(Edit difference data)
_ _ _

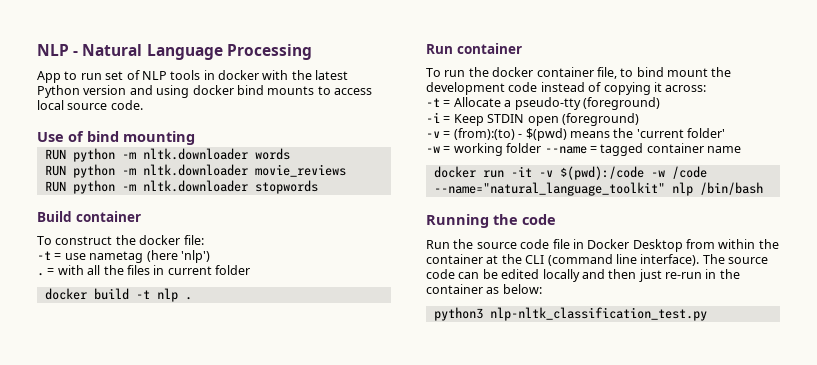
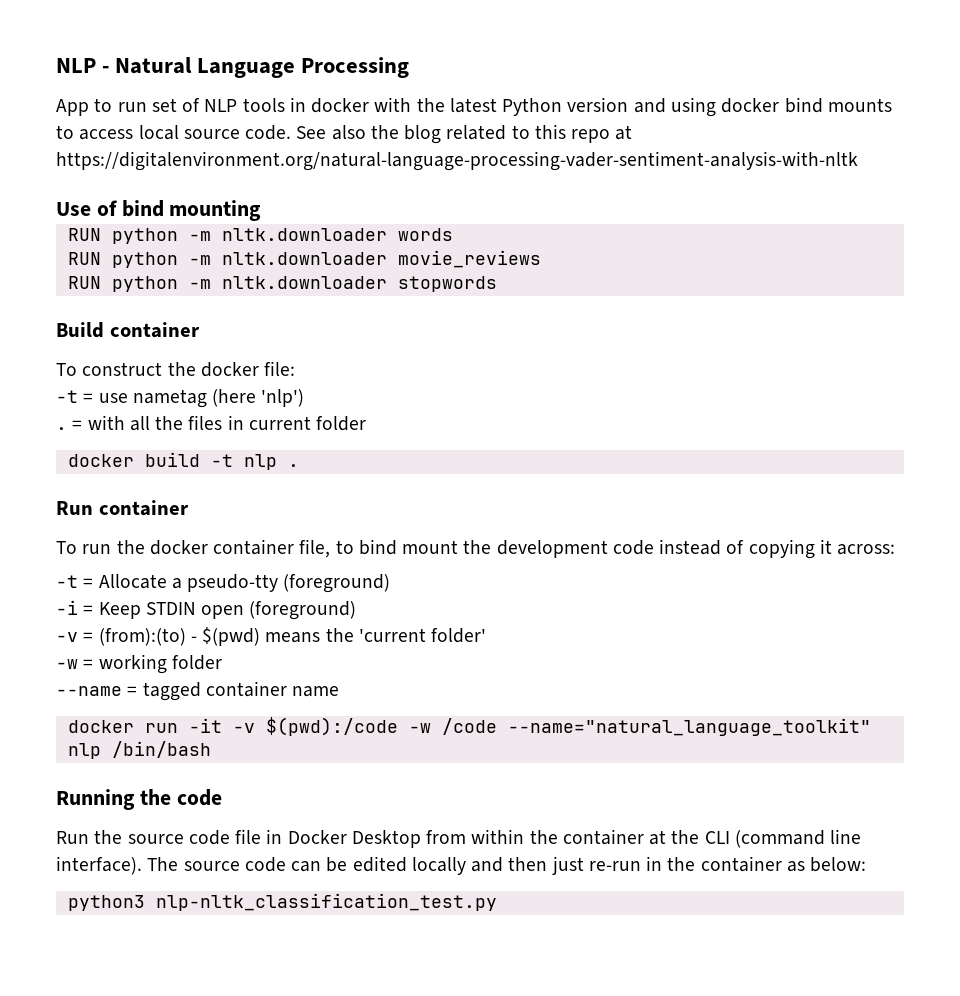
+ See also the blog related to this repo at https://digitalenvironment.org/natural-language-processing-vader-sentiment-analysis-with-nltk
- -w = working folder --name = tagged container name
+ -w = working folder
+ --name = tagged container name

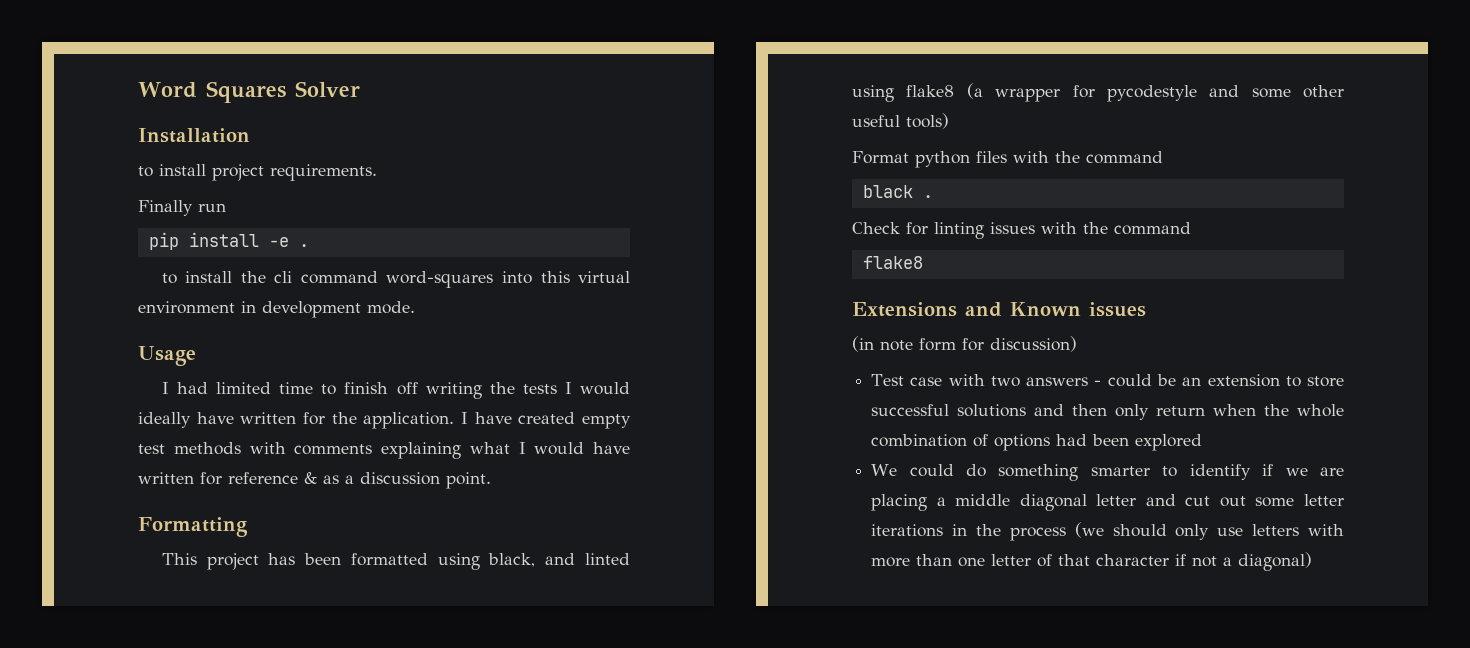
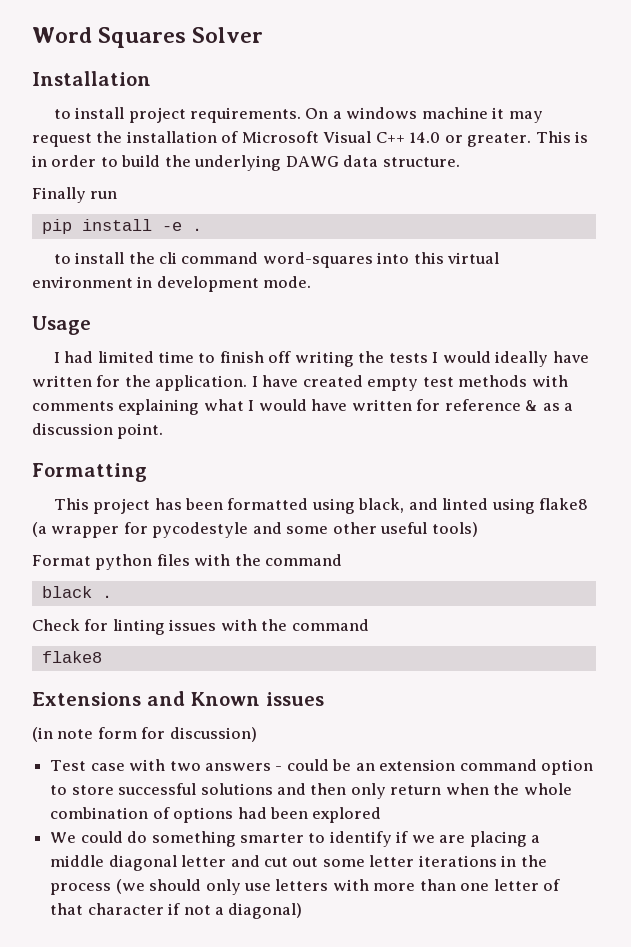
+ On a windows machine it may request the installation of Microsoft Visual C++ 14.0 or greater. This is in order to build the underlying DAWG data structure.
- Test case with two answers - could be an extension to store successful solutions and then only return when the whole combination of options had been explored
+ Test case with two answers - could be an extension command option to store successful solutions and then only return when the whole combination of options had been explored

_ _ _

#### Goal of the exercise:
The records above should be copied word for word, with the pictures left out.

#### Written response:
+ See also the blog related to this repo at https://digitalenvironment.org/natural-language-processing-vader-sentiment-analysis-with-nltk
- -w = working folder --name = tagged container name
+ -w = working folder
+ --name = tagged container name

+ On a windows machine it may request the installation of Microsoft Visual C++ 14.0 or greater. This is in order to build the underlying DAWG data structure.
- Test case with two answers - could be an extension to store successful solutions and then only return when the whole combination of options had been explored
+ Test case with two answers - could be an extension command option to store successful solutions and then only return when the whole combination of options had been explored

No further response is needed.